Longchamp surtout, cet ami excellent dont je serai toujours heureux de me souvenir pour l'offrir en modèle aux médecins, coupa court, d'une manière décisive, à mes scrupules, en me tirant, du fond de sa bibliothèque, une douzaine de flacons pleins d'alcool et contenant chacun des fausses membranes, quelques-unes de telle dimension que l'on ne pouvait douter qu'elles ne se fussent détachées des bronches inférieures.

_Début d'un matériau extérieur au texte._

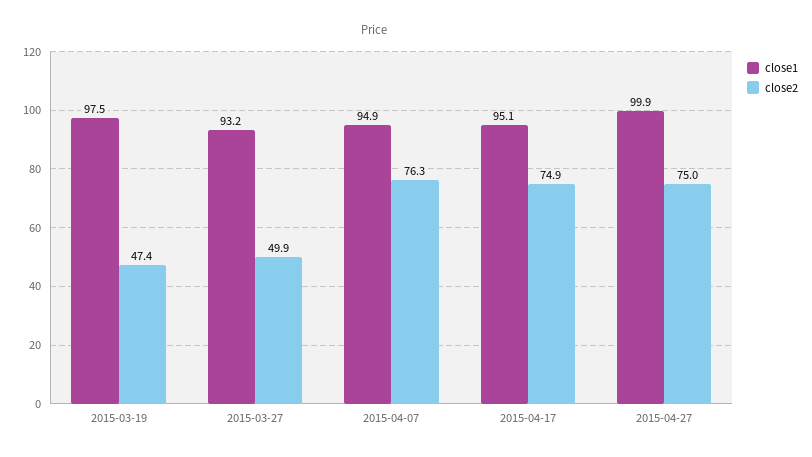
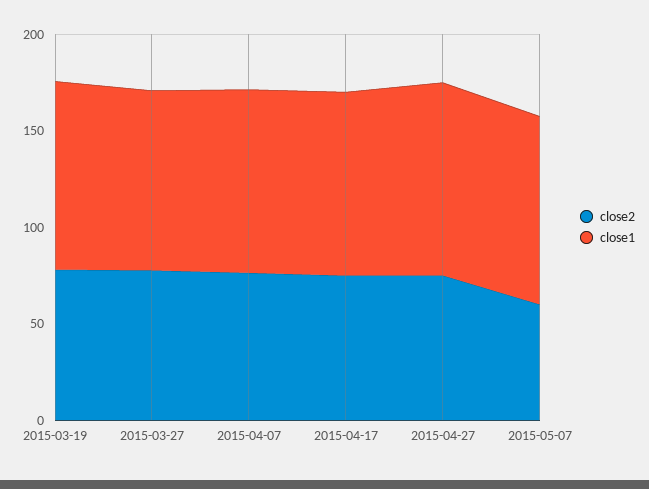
close2, 2015-03-19: 47.4 -> 80
close2, 2015-03-27: 49.9 -> 80
close2, 2015-05-07: none -> 60
close1, 2015-05-07: none -> 100

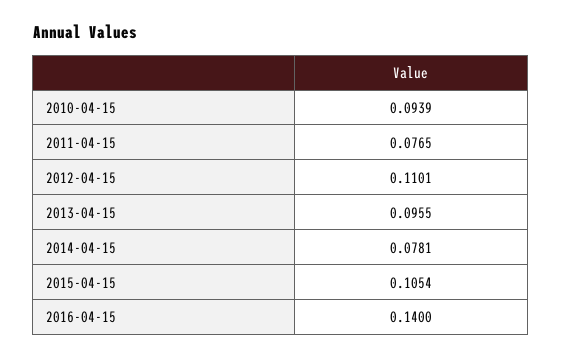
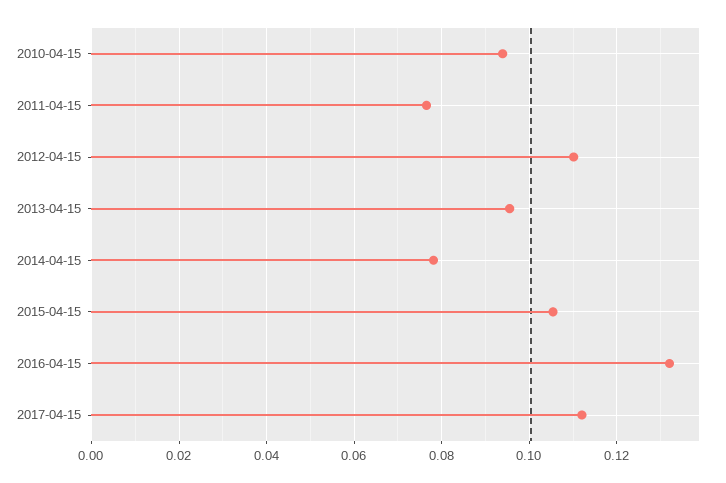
2016-04-15: 0.14 -> 0.132
2017-04-15: none -> 0.112

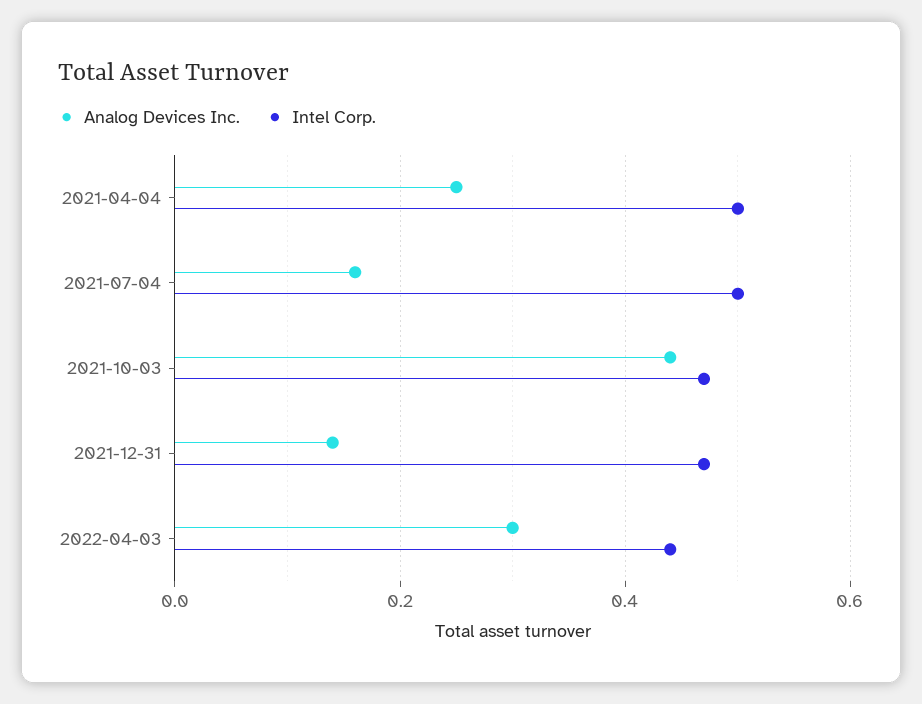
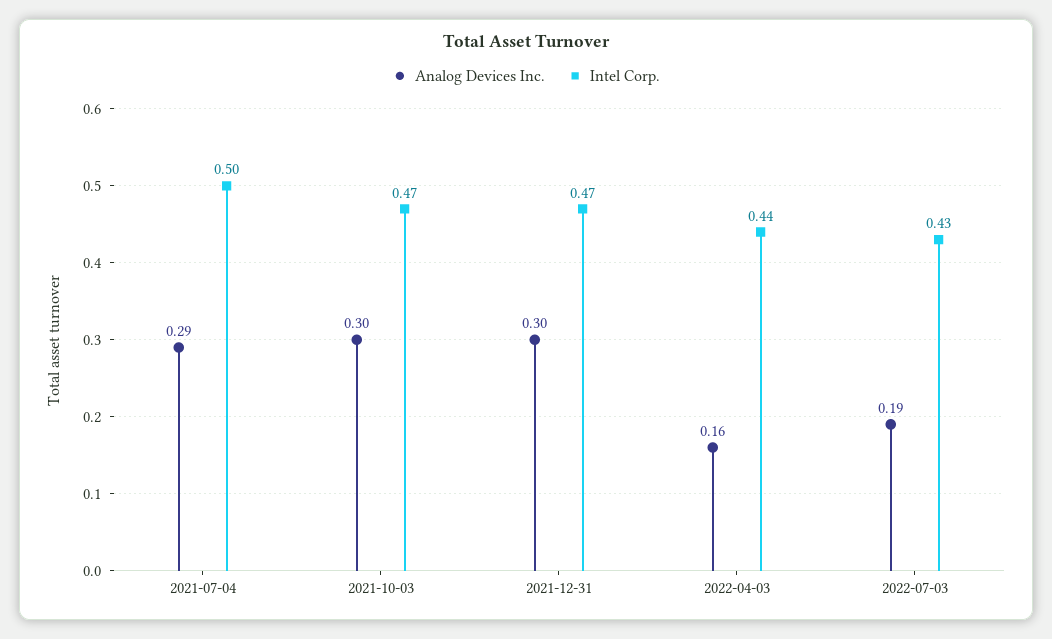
Analog Devices Inc., 2021-04-04: 0.25 -> none
Intel Corp., 2021-04-04: 0.5 -> none
Analog Devices Inc., 2021-07-04: 0.15 -> 0.29
Analog Devices Inc., 2021-10-03: 0.45 -> 0.3
Analog Devices Inc., 2021-12-31: 0.15 -> 0.3
Analog Devices Inc., 2022-04-03: 0.3 -> 0.16
Analog Devices Inc., 2022-07-03: none -> 0.19
Intel Corp., 2022-07-03: none -> 0.43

Tous les malades avaient expulsé ces fausses membranes sous l'action de Hepar. sulph. et je me souviens encore avec quelle émotion j'implorai de mon cher confrère un flacon de ce même Hepar. qui lui avait servi à obtenir ces remarquables guérisons.

 

Aucune illusion n'était à craindre devant des témoignages aussi frappants, et j'aime à croire que personne, après les avoir eus sous les yeux et dans la main, ne serait tenté d'amoindrir l'homoeopathie ou de traiter d'illusions nos croyances les plus autorisées.

 

Ce flacon d'Hepar. de Longchamp, ne m'a plus quitté et j'ai eu la satisfaction de m'en servir avec des résultats tout aussi satisfaisants.

 

Donc, plus de doute, c'est le vrai croup que l'homoeopathie guérit. Notre École est au-dessus du reproche vulgaire d'avoir confondu le croup avec le faux croup, l'angine pultacée. J'éprouve une certaine répugnance et une vive douleur à sentir le besoin de répéter de telles affirmations, mais, où que soit la méfiance contre nous, notre honneur est de la confondre.